*Work request*: Write the data out again, character for character, with no images.

*Record extracts*:
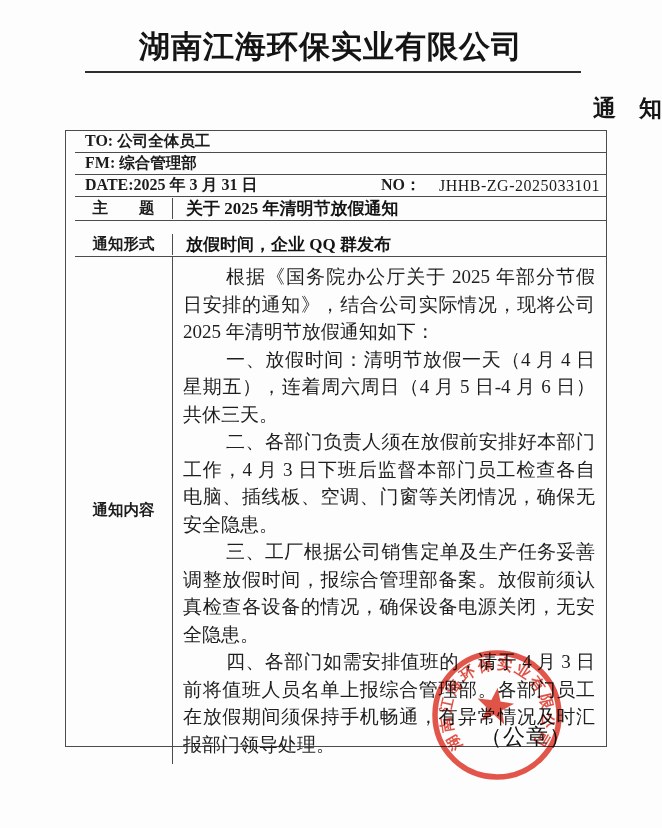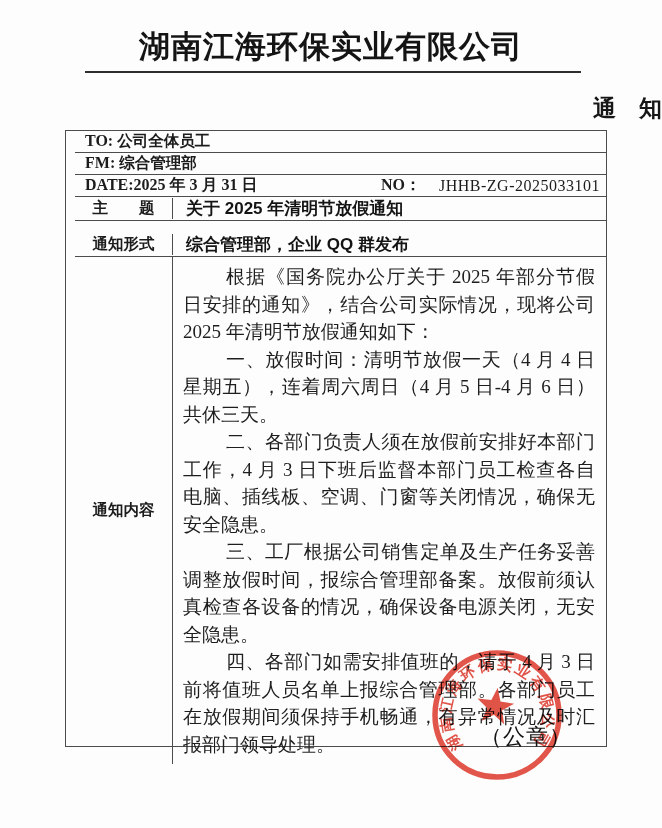"关于 2025 年清明节放假通知" .value-cell { font-family: Liberation Sans, sans-serif -> Liberation Serif, serif }
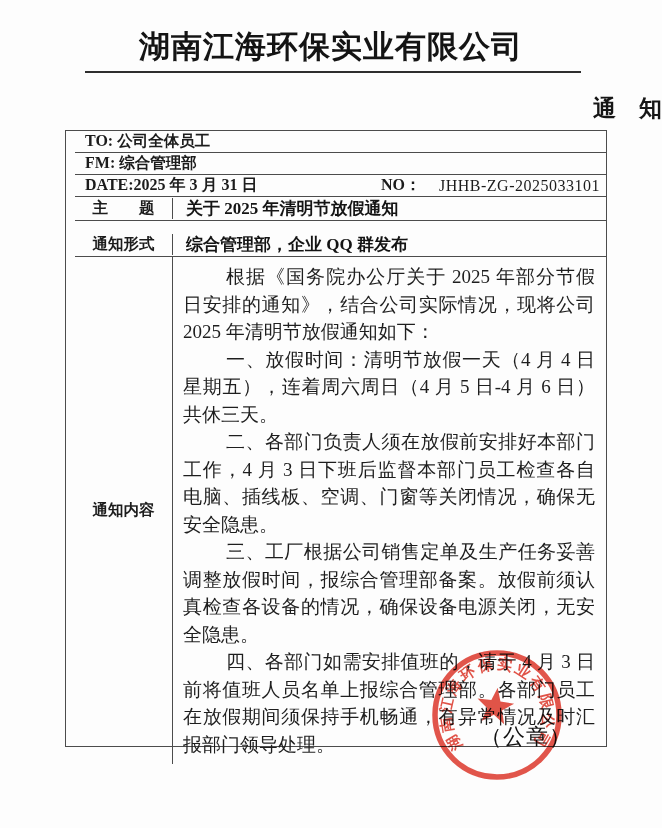"综合管理部，企业 QQ 群发布" div.value-cell { text: 综合管理部 -> 放假时间 }
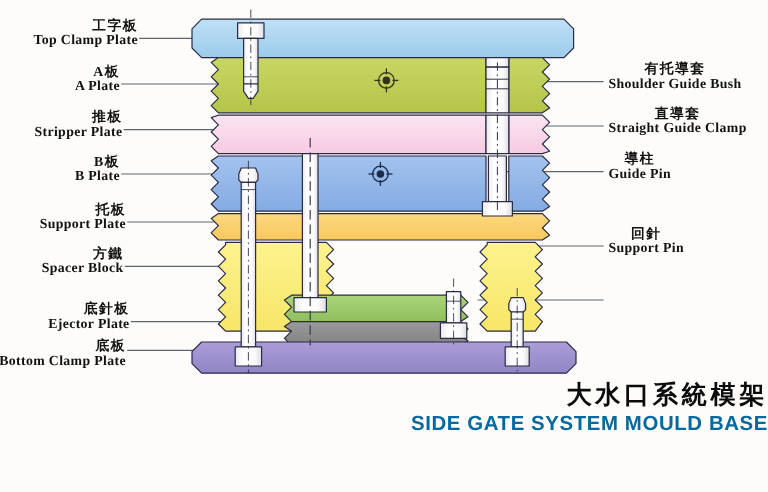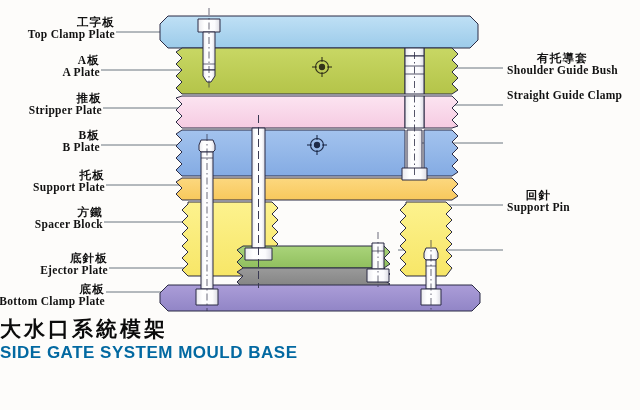"直導套" span.cn { html: none -> <span>直導套</span> }
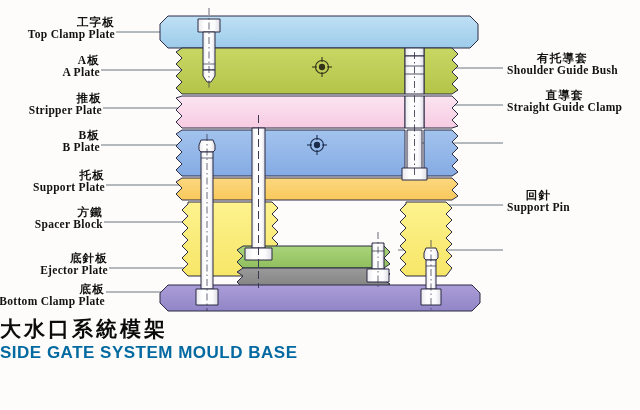"導柱" div.lbl { html: none -> <div> <span>導柱</span> <span>Guide Pin</span> </div> }
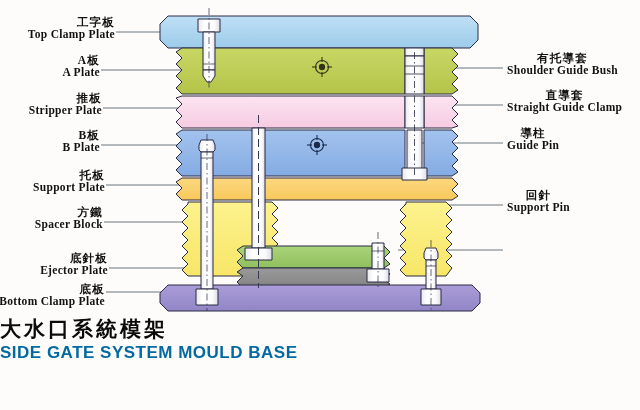"大水口系統模架" #title { text-align: left -> right }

*Solution to this task*:
"关于 2025 年清明节放假通知" .value-cell { font-family: Liberation Sans, sans-serif -> Liberation Serif, serif }
"综合管理部，企业 QQ 群发布" div.value-cell { text: 综合管理部 -> 放假时间 }
"直導套" span.cn { html: none -> <span>直導套</span> }
"導柱" div.lbl { html: none -> <div> <span>導柱</span> <span>Guide Pin</span> </div> }
"大水口系統模架" #title { text-align: left -> right }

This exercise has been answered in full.